Increased hepatic copper concentrations caused by high copper intake has been described before in several animal species, including dogs and ruminants.[22, 23] Also a positive association between dietary copper and hepatic copper concentration in people with or without a genetic predisposition is well documented.[24-28] Overall hepatic copper concentration in this study population was almost twice the upper limit for normal hepatic copper concentration in dogs. This may indicate that dietary copper content as currently present in commercial dry diets is at the high range of what dogs predisposed to hepatic copper accumulation can tolerate to keep their body copper composition within a reference range. The majority of dogs in this study population were family members of Labrador Retrievers with histologically diagnosed copper toxicosis, implying that our results may not be translatable to the general Labrador Retriever or canine population. The effect of dietary copper on hepatic copper concentration may be restricted to dogs with a genetic predisposition.
The dogs fed diet nr. 28 had significantly lower hepatic copper concentrations compared with dogs fed the other diets. Two of these dogs had normal histology, 3 showed nonspecific reactive hepatitis, 1 was a clinical case diagnosed with acute hepatitis, and 2 had subclinical chronic hepatitis. These dogs did not show histologic signs of copper-associated hepatitis. Like any other dog, the Labrador Retrievers can suffer from infectious hepatitis and there may be immune-related factors involved in some forms of hepatitis in the Labrador. This observation indicates that dogs that were fed diet nr. 28 were not in general protected from liver inflammation, but were rather protected from liver inflammation that is caused by high hepatic copper concentrations.
It was striking that despite the fact that 51 of 55 dogs in this population appeared clinically healthy, there was serious copper accumulation, which was associated with hepatitis, in the majority of the dogs. These results may indicate that copper-associated hepatitis is an underestimated health problem in the Labrador Retriever and requires more awareness of owners and veterinarians.

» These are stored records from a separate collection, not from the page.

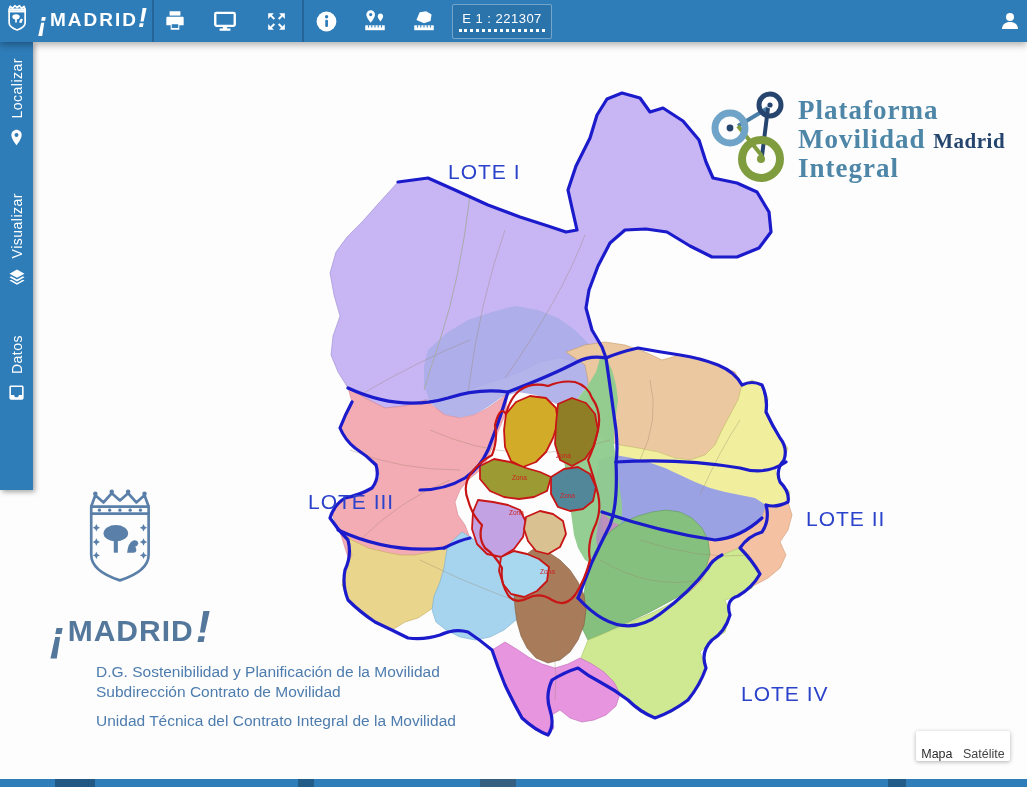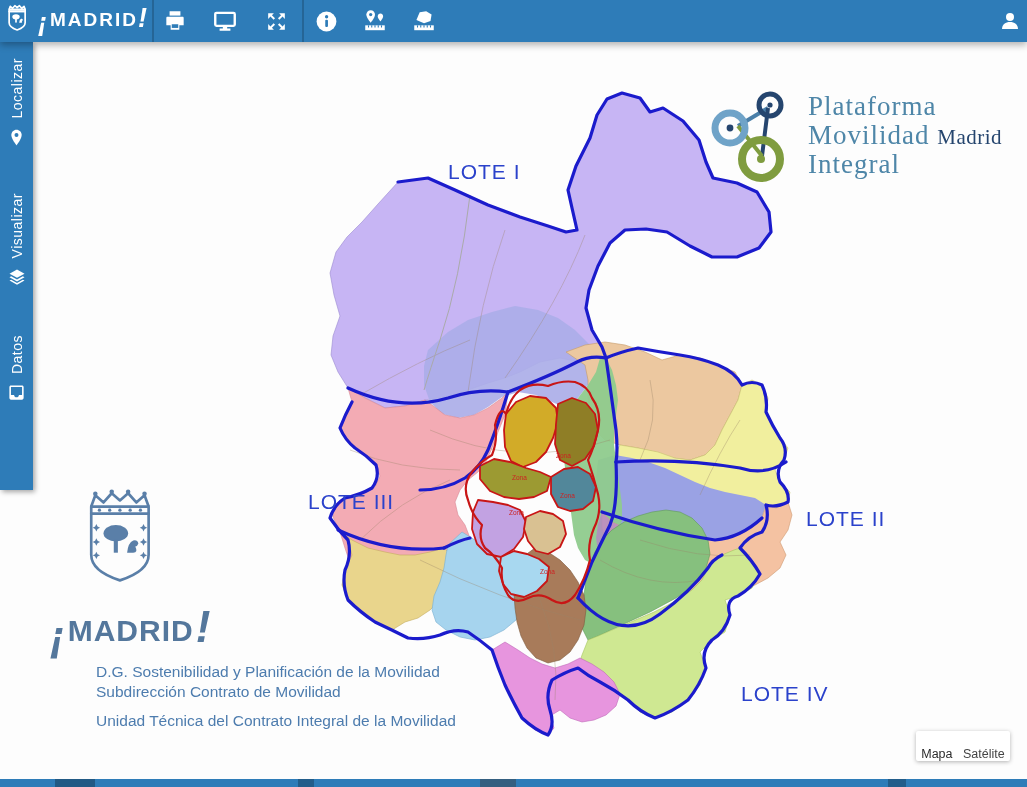--- a/index.html
+++ b/index.html
@@ -29,21 +29,21 @@
   .side-item{display:flex;flex-direction:column;align-items:center;cursor:pointer;color:#fff;}
   .side-label{writing-mode:vertical-rl;transform:rotate(180deg);font-size:14px;letter-spacing:.5px;
               color:#fff;margin-bottom:9px;}
   .side-item svg{display:block;}
 
   
   .map-canvas{position:absolute;left:0;top:42px;width:854px;height:745px;}
   .lote{position:absolute;color:#2b42cb;font-size:21px;letter-spacing:1px;white-space:nowrap;}
 
   
-  .pim{position:absolute;left:698px;top:88px;display:flex;align-items:center;gap:10px;}
+  .pim{position:absolute;left:698px;top:88px;display:flex;align-items:flex-end;font-weight:bold;}
   .pim-text{font-family:"Liberation Serif",serif;color:#4e86a8;font-size:27px;line-height:1.07;
             letter-spacing:1px;}
   .pim-text .navy{color:#25456e;font-size:21px;letter-spacing:.5px;}
 
   
   .madrid-brand{position:absolute;left:48px;top:487px;color:#4d7cae;}
   .mb-title{color:#54779c;font-size:30px;font-weight:700;letter-spacing:1px;display:flex;align-items:center;margin:8px 0 14px 2px;}
   .mb-title .bang{font-style:italic;font-size:44px;font-weight:700;line-height:30px;}
   .mb-title .bang.open{transform:translateY(6px);margin-right:2px;}
   .mb-title .bang.close{transform:translateY(-4px);margin-left:2px;}
@@ -323,20 +323,24 @@
         <g stroke="#2e7cb8" stroke-width="1">
           <line x1="6" y1="16" x2="6" y2="18"></line>
             <line x1="9" y1="16" x2="9" y2="18"></line>
           <line x1="12" y1="16" x2="12" y2="18"></line>
             <line x1="15" y1="16" x2="15" y2="18"></line>
           <line x1="18" y1="16" x2="18" y2="18"></line>
         </g>
       </svg>
     </div>
 
+    <div class="scalebox">
+      <div class="stext">E 1 : 221307</div>
+      <div class="sdots"></div>
+    </div>
 
     <div class="tbtn" style="left:988px;">
       <svg width="24" height="24" viewBox="0 0 24 24" fill="#fff">
         <circle cx="12" cy="8" r="4"></circle>
         <path d="M4 20c0-4.4 3.6-7 8-7s8 2.6 8 7z"></path>
       </svg>
     </div>
   </header>
 
 </div>

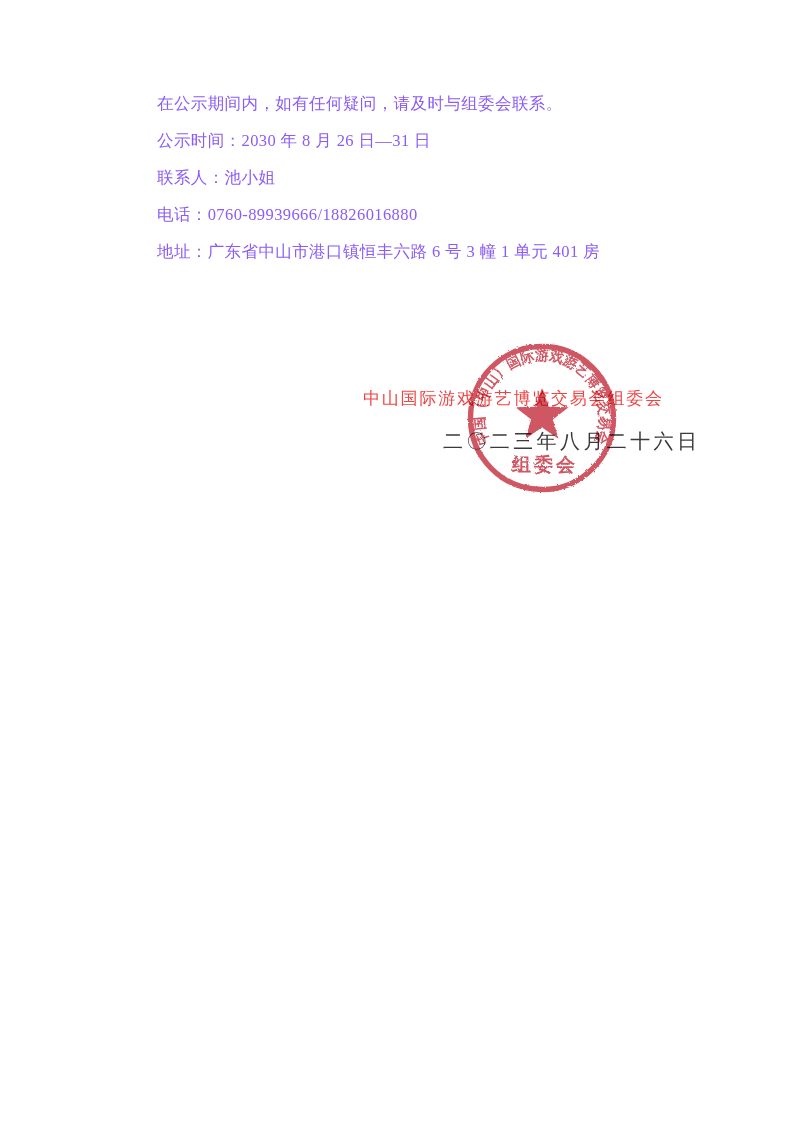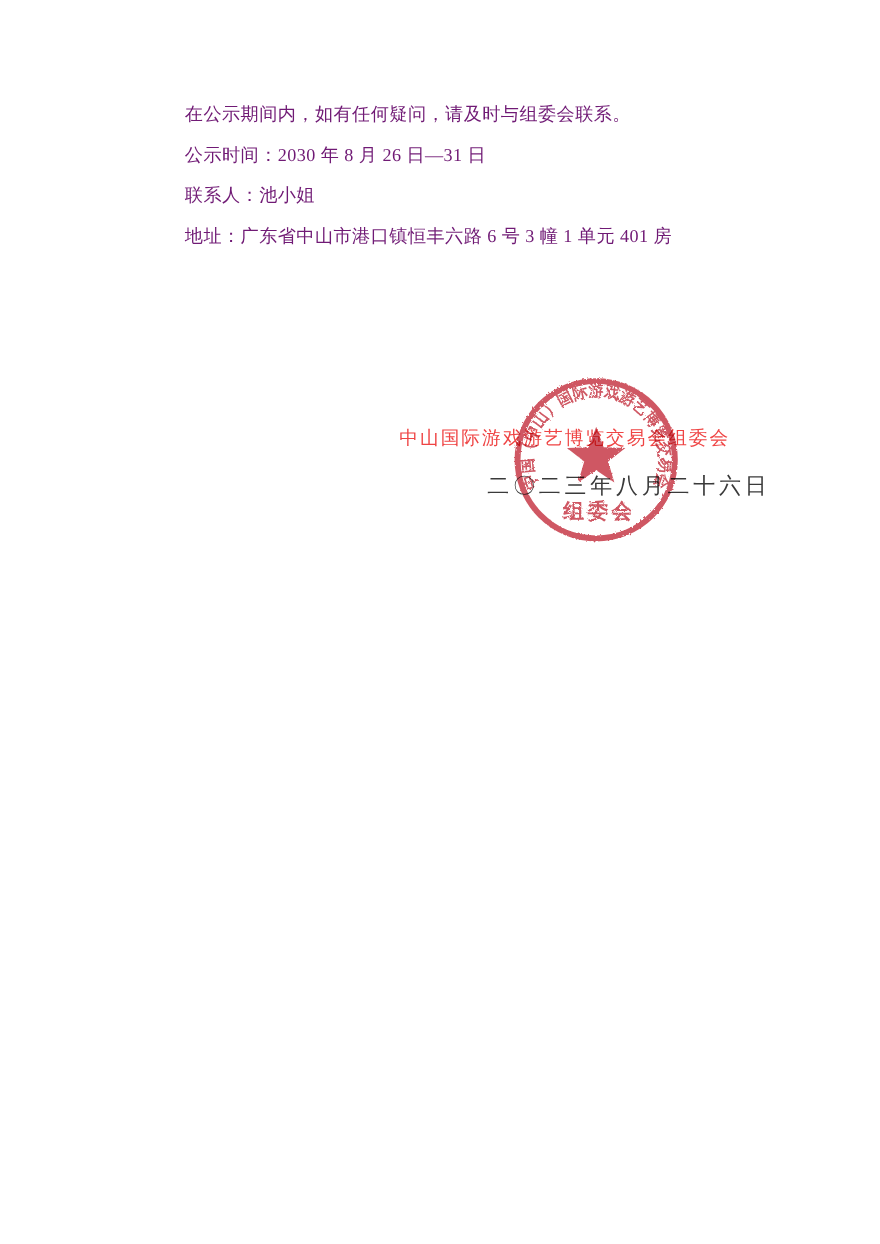--- a/index.html
+++ b/index.html
@@ -11,22 +11,21 @@
     overflow: hidden;
   }
   .page {
     position: absolute; inset: 0;
     background: #ffffff;
   }
   .body-text {
     position: absolute;
     left: 157px; top: 85px;
     width: 560px;
-    color: #701a75;
-    margin-left: 11px;
+    color: #8b5cf6;
   }
   .body-text p {
     font-size: 16.5px;
     line-height: 37px;
     height: 37px;
     white-space: nowrap;
     letter-spacing: 0.4px;
   }
   .signature-org {
     position: absolute;
@@ -56,20 +55,21 @@
 </style>
 </head>
 <body>
 
 <div class="page">
 
   <div class="body-text">
     <p>在公示期间内，如有任何疑问，请及时与组委会联系。</p>
     <p>公示时间：2030 年 8 月 26 日—31 日</p>
     <p>联系人：池小姐</p>
+    <p>电话：0760-89939666/18826016880</p>
     <p>地址：广东省中山市港口镇恒丰六路 6 号 3 幢 1 单元 401 房</p>
   </div>
 
   <div class="signature-org">中山国际游戏游艺博览交易会组委会</div>
 
   <div class="signature-date">二〇二三年八月二十六日</div>
 
   <div class="seal">
     <svg viewBox="0 0 160 164" xmlns="http://www.w3.org/2000/svg">
       <defs>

From pedigree analysis it is clear that copper-associated hepatitis in Labrador Retrievers is not a monogenic recessive trait as it is in the Bedlington Terrier. In Labrador Retrievers there is a complex pattern of inheritance, with a female predisposition. We believe that multiple gene variations, each with a small effect determine the phenotype in conjunction with environmental factors, like diet. Currently it is impossible to determine the risk in clinically healthy Labrador Retrievers because there are no genetic markers or biomarkers available. Further prospective evaluation of the role of dietary copper and zinc in the Labrador Retriever population requires elucidation of the underlying genotypic variation so that well-defined study groups with regard to genetic susceptibility can be formed.